A 19th century beer discovered in a shipwreck off the coast of Finland has been painstakingly recreated by brewing experts in Belgium, working with the small craft brewery Stellhagen based in the autonomous archipelago of Ǻland off the Finnish coast.

The beer was found by divers in 2010 in a wreck that has been traced back to 1842. Research suggested the beer had originated in Belgium and the government of the Ǻland islands approached Gert De Rouck, who heads the Brewing Technology Research Department at Leuven University in Belgium, to see if the beer could be recreated.

Analysis in the laboratories at Leuven found the beer had been made by “spontaneous fermentation” using wild yeasts, which strongly suggests it was brewed by one of the lambic breweries in Belgium.

Brewmaster De Rouck and his team analysed the bottles of beer that had survived since the middle of the 19th century at a depth of 50 metres. The brewers were able to identity that the beer had been made with barley malt and wheat and had been fermented by wild yeasts and other micro-organisms. The beer experts used the same ingredients to make several trial brews before they were satisfied they had created a beer close to the original.

Gert De Rouck, who worked at the De Troch lambic brewery before moving to Leuven, is an expert in the field of spontaneous fermentation and the activity of micro-organisms during the production of beer.  

“Based on the micro-organisms in the bottles, we were able to figure out which type of yeast and bacteria were used by the beer’s 19th century brewers,” De Rouck says.

As a result of the work at Leuven, a commercial beer is now being produced by the Stallhagen Brewery in Ǻland. The chief executive of the brewery, Jan Wennström, says: “The beer is delicious and offers consumers a taste of history.

“It’s Champagne-like, with soft bubbles. Very little hops were used and it’s golden yellow with none of the typical bitterness or hop aroma of a modern beer. The taste profile is closer to wine than beer.”

Two versions of the beer, both 4.7%, have been produced at Stallhagen. Historic Beer 1842 is sold in numbered handblown replica bottles in a gift box. 2,000 bottles have been made and cost £89 or 113 euro each. They are available on Viking Line ships.

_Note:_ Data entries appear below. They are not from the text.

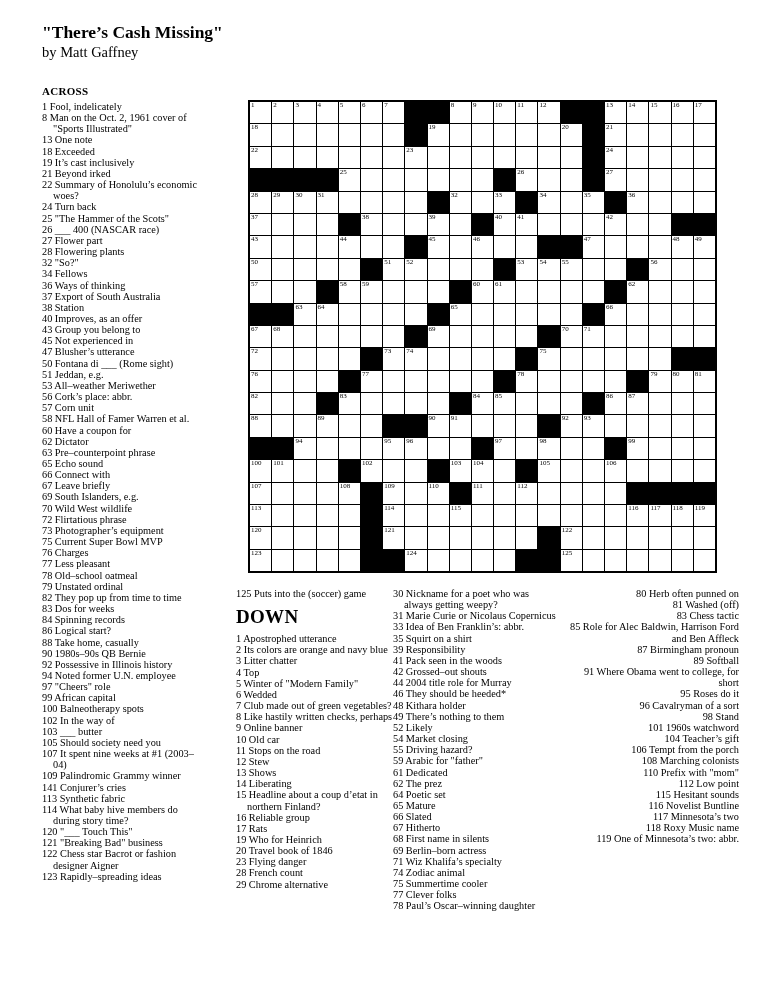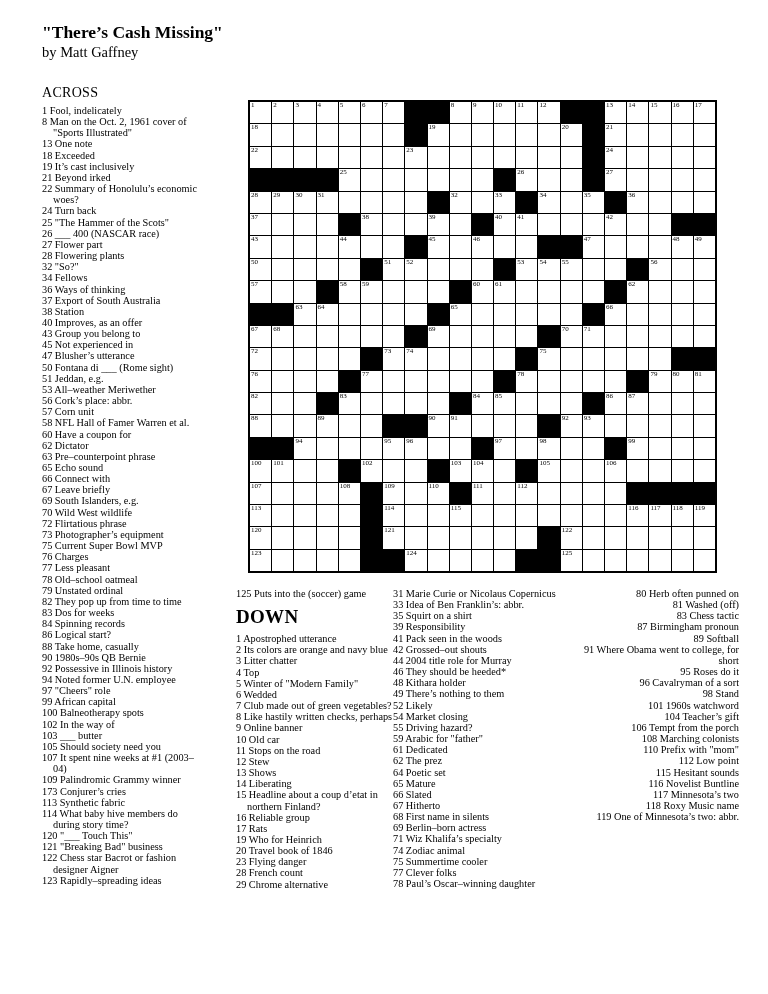--- a/index.html
+++ b/index.html
@@ -10,7 +10,7 @@
   .pz-header{position:absolute;left:42px;top:22px;}
   .pz-title{font-size:17.5px;font-weight:bold;margin:0;line-height:21px;}
   .pz-byline{font-size:14.5px;line-height:19px;}
-  .section-head{font-size:14px;font-weight:normal;margin:0 0 4px 0;letter-spacing:.3px;}
+  .section-head{font-size:11px;font-weight:bold;margin:0 0 4px 0;letter-spacing:.3px;}
   .down-head{font-size:19px;font-weight:bold;margin:7px 0 5px 0;letter-spacing:.3px;}
   .col{position:absolute;}
   .col-across{left:42px;top:85px;width:160px;}

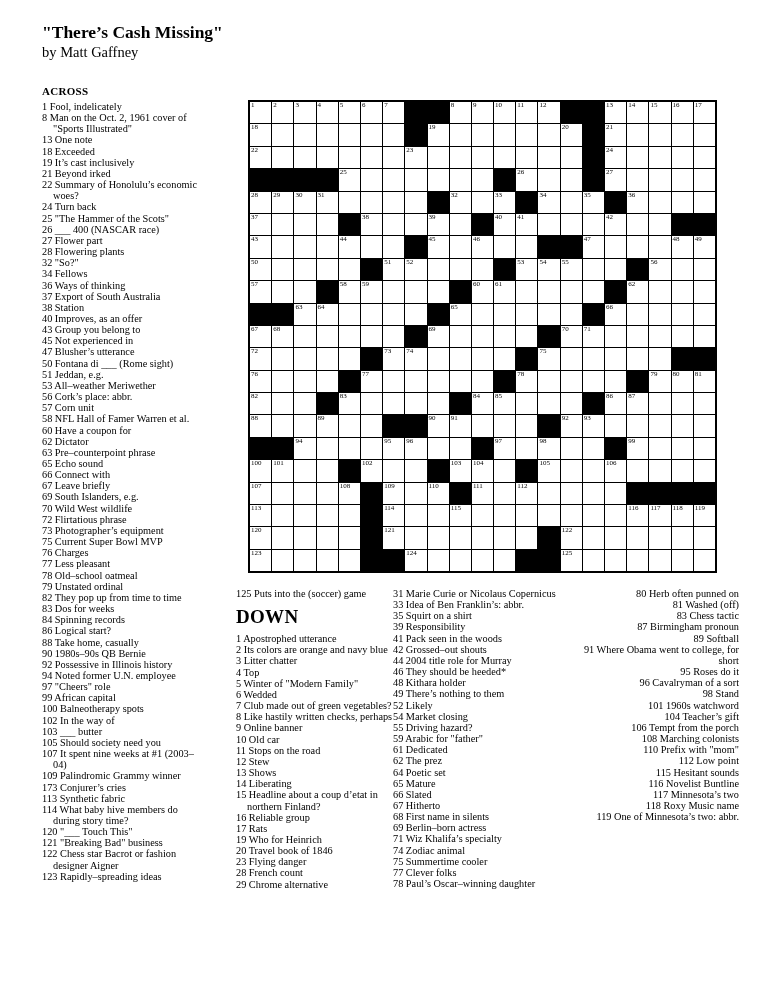--- a/index.html
+++ b/index.html
@@ -838,6 +838,7 @@
 
   <div class="col col-c">
     <div id="down-list-2">
+        <div class="clue">30 Nickname for a poet who was always getting weepy?</div>
         <div class="clue">31 Marie Curie or Nicolaus Copernicus</div>
         <div class="clue">33 Idea of Ben Franklin’s: abbr.</div>
         <div class="clue">35 Squirt on a shirt</div>

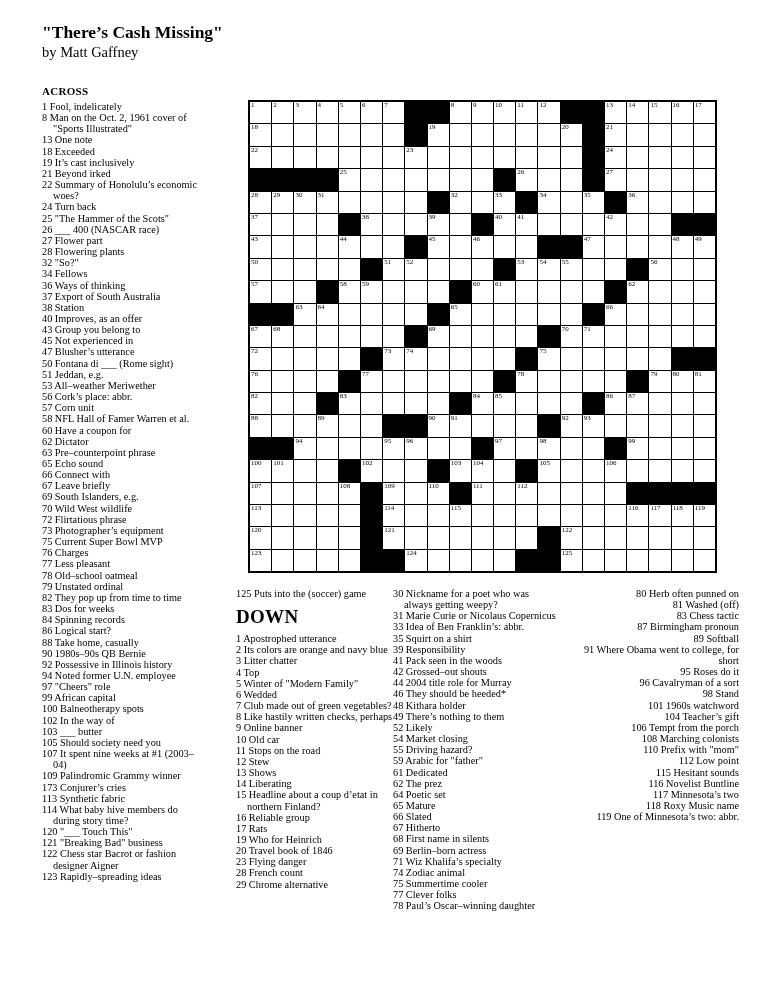--- a/index.html
+++ b/index.html
@@ -874,6 +874,7 @@
         <div class="clue">80 Herb often punned on</div>
         <div class="clue">81 Washed (off)</div>
         <div class="clue">83 Chess tactic</div>
+        <div class="clue">85 Role for Alec Baldwin, Harrison Ford and Ben Affleck</div>
         <div class="clue">87 Birmingham pronoun</div>
         <div class="clue">89 Softball</div>
         <div class="clue">91 Where Obama went to college, for short</div>

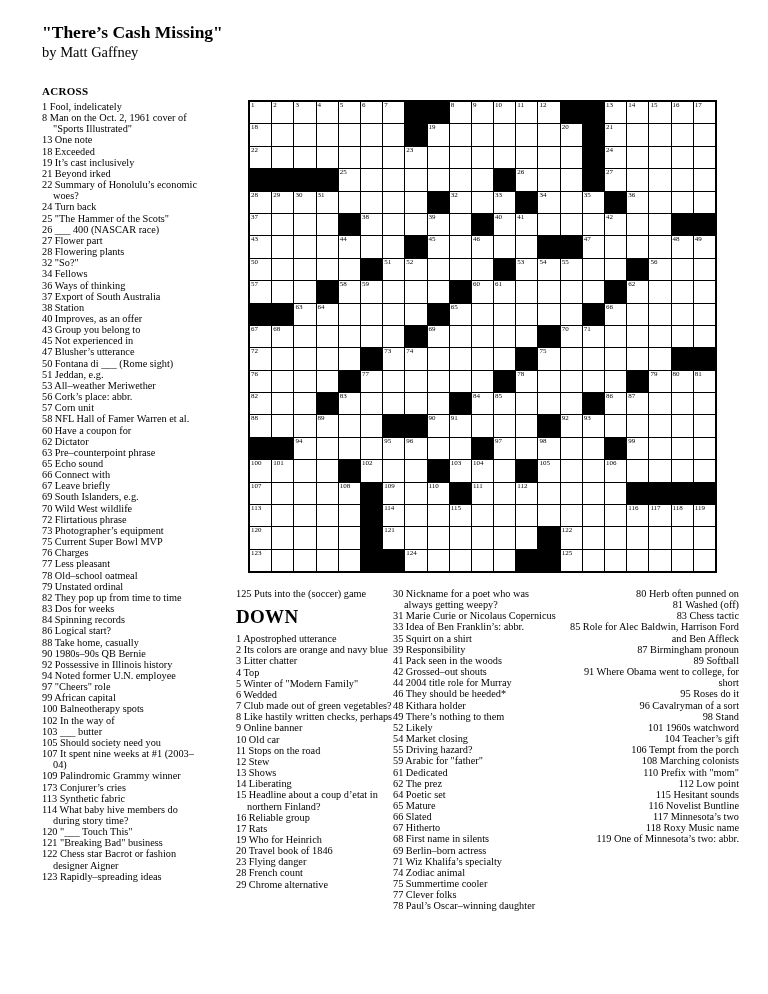--- a/index.html
+++ b/index.html
@@ -101,7 +101,7 @@
         <div class="clue">105 Should society need you</div>
         <div class="clue">107 It spent nine weeks at #1 (2003–04)</div>
         <div class="clue">109 Palindromic Grammy winner</div>
-        <div class="clue">173 Conjurer’s cries</div>
+        <div class="clue">141 Conjurer’s cries</div>
         <div class="clue">113 Synthetic fabric</div>
         <div class="clue">114 What baby hive members do during story time?</div>
         <div class="clue">120 "___ Touch This"</div>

A second version is sold in 37.5cl bottles, with Champagne-style corks and cradles and costs six euro. Stallhagen plans to sell this version worldwide and profits will support scientific projects, including archaeological research in Finnish waters. Stallhagen is looking for a British distributor:

Roger Protz comments: This is a fascinating piece of research and, using Gert De Rouck’s expertise, there’s little doubt the original was lambic beer. I disagree with Jan Wennström on one point: he says the beer had very little hop content. But lambic brewers are not seeking hop bitterness in their beer. They use aged hops not for bitterness but to prevent oxidisation and keep unwanted bacteria at bay.

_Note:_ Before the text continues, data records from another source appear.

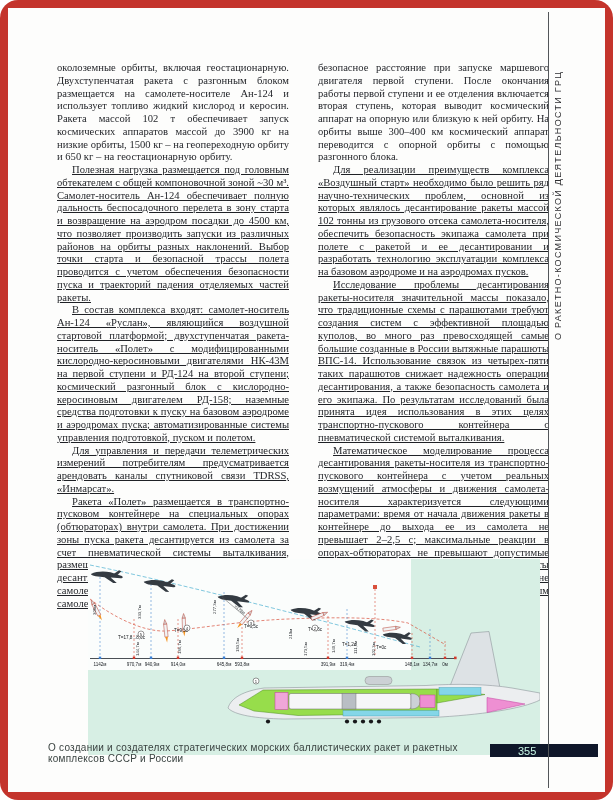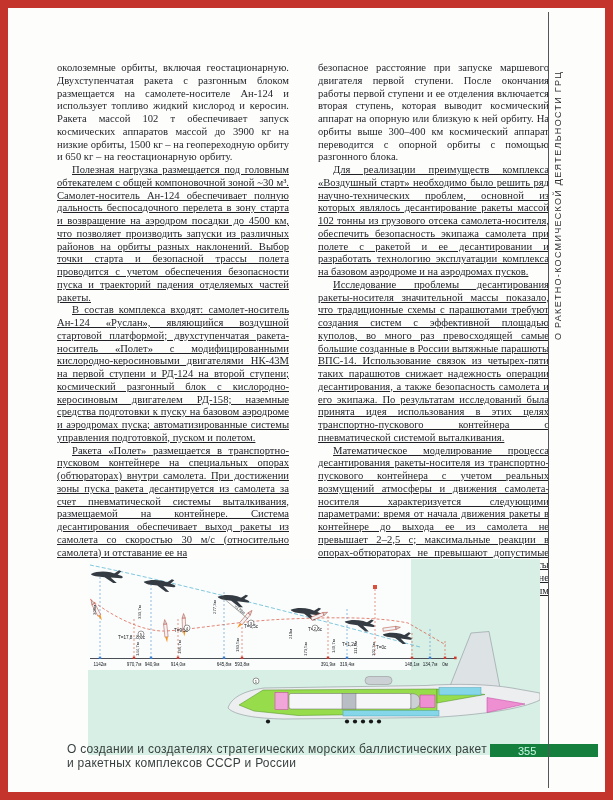--- a/index.html
+++ b/index.html
@@ -7,6 +7,7 @@
   .page{
     position:relative;width:613px;height:800px;background:#fdfdfc;overflow:hidden;
     font-family:"Liberation Serif",serif;
+    border-radius:18px;
   }
   .frame{position:absolute;inset:0;border:8px solid #c4342c;pointer-events:none;z-index:20;}
   .col{position:absolute;top:62px;width:232px;}

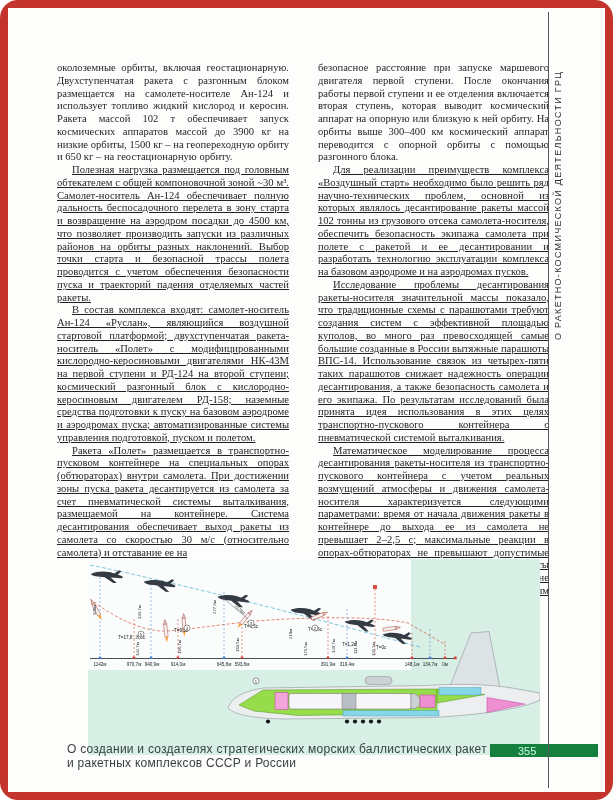--- a/index.html
+++ b/index.html
@@ -52,6 +52,7 @@
     <p>околоземные орбиты, включая геостационарную. Двухступенчатая ракета с разгонным блоком размещается на самолете-носителе Ан-124 и использует топливо жидкий кислород и керосин. Ракета массой 102 т обеспечивает запуск космических аппаратов массой до 3900 кг на низкие орбиты, 1500 кг – на геопереходную орбиту и 650 кг – на геостационарную орбиту.</p>
     <p>Полезная нагрузка размещается под головным обтекателем с общей компоновочной зоной ~30 м³. Самолет-носитель Ан-124 обеспечивает полную дальность беспосадочного перелета в зону старта и возвращение на аэродром посадки до 4500 км, что позволяет производить запуски из различных районов на орбиты разных наклонений. Выбор точки старта и безопасной трассы полета проводится с учетом обеспечения безопасности пуска и траекторий падения отделяемых частей ракеты.</p>
     <p>В состав комплекса входят: самолет-носитель Ан-124 «Руслан», являющийся воздушной стартовой платформой; двухступенчатая ракета-носитель «Полет» с модифицированными кислородно-керосиновыми двигателями НК-43М на первой ступени и РД-124 на второй ступени; космический разгонный блок с кислородно-керосиновым двигателем РД-158; наземные средства подготовки к пуску на базовом аэродроме и аэродромах пуска; автоматизированные системы управления подготовкой, пуском и полетом.</p>
+    <p>Для управления и передачи телеметрических измерений потребителям предусматривается арендовать каналы спутниковой связи TDRSS, «Инмарсат».</p>
     <p>Ракета «Полет» размещается в транспортно-пусковом контейнере на специальных опорах (обтюраторах) внутри самолета. При достижении зоны пуска ракета десантируется из самолета за счет пневматической системы выталкивания, размещаемой на контейнере. Система десантирования обеспечивает выход ракеты из самолета со скоростью 30 м/с (относительно самолета) и отставание ее на</p>
   </div>
 

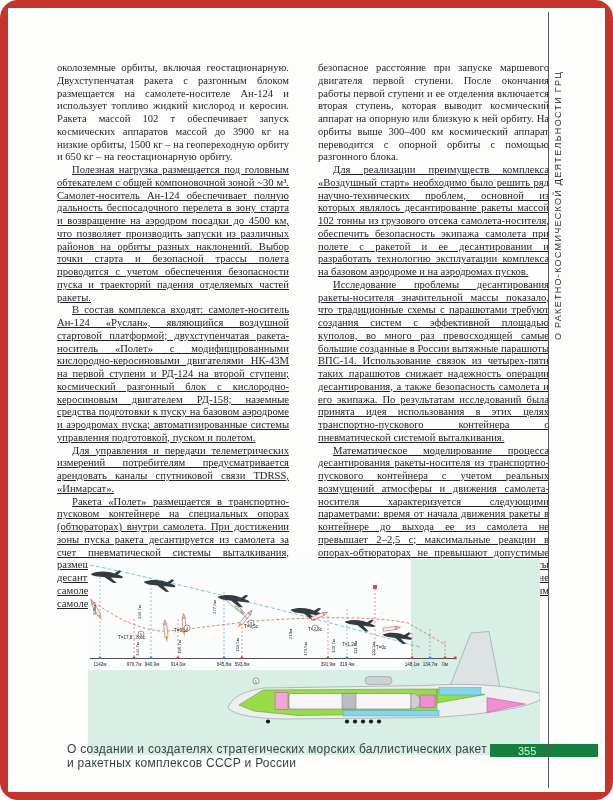--- a/index.html
+++ b/index.html
@@ -27,8 +27,8 @@
   }
   .figure{position:absolute;left:88px;top:559px;width:452px;height:196px;background:#d7efe4;}
   .footer-text{
-    position:absolute;left:67px;top:742px;width:430px;
-    font-family:"Liberation Sans",sans-serif;font-size:12px;letter-spacing:.25px;color:#38413f;
+    position:absolute;left:48px;top:742px;width:430px;
+    font-family:"Liberation Sans",sans-serif;font-size:10px;letter-spacing:.25px;color:#38413f;
   }
   .badge{
     position:absolute;left:490px;top:744px;width:108px;height:13px;background:#15803d;

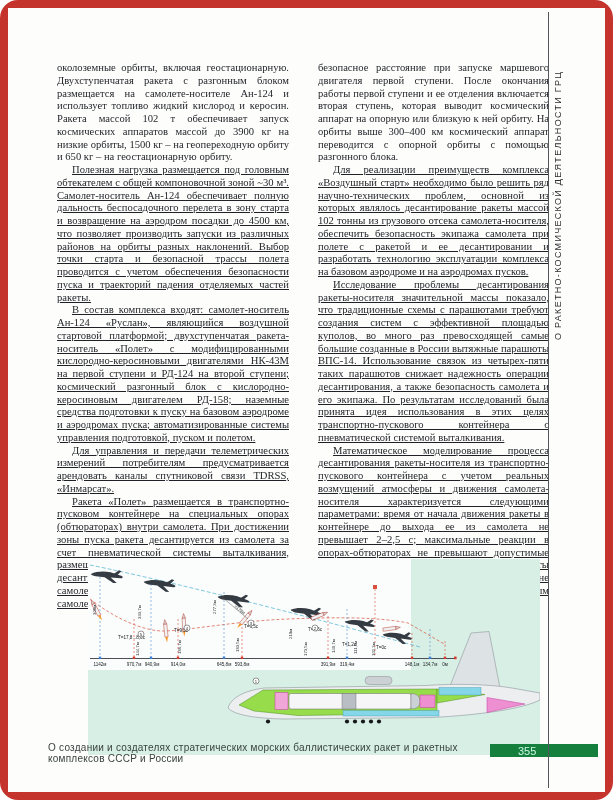--- a/index.html
+++ b/index.html
@@ -31,7 +31,7 @@
     font-family:"Liberation Sans",sans-serif;font-size:10px;letter-spacing:.25px;color:#38413f;
   }
   .badge{
-    position:absolute;left:490px;top:744px;width:108px;height:13px;background:#15803d;
+    position:absolute;left:490px;top:744px;width:108px;height:13px;background:#0f172a;
     display:flex;align-items:center;z-index:4;
   }
   .badge span{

The pale gold beer throws a dense collar of foam with fine bubbles. The aroma is reminiscent of sherbet lemons and has a faint hint of the “horse blanket” mustiness found in lambic and gueuze beers. The palate is dry and bittersweet with continuing lemon fruit and juicy malt notes. The finish is dry, gently fruity with just a hint of acidity at the end. It’s a well-made, refreshing beer but it lacks the tart acidity of a true lambic.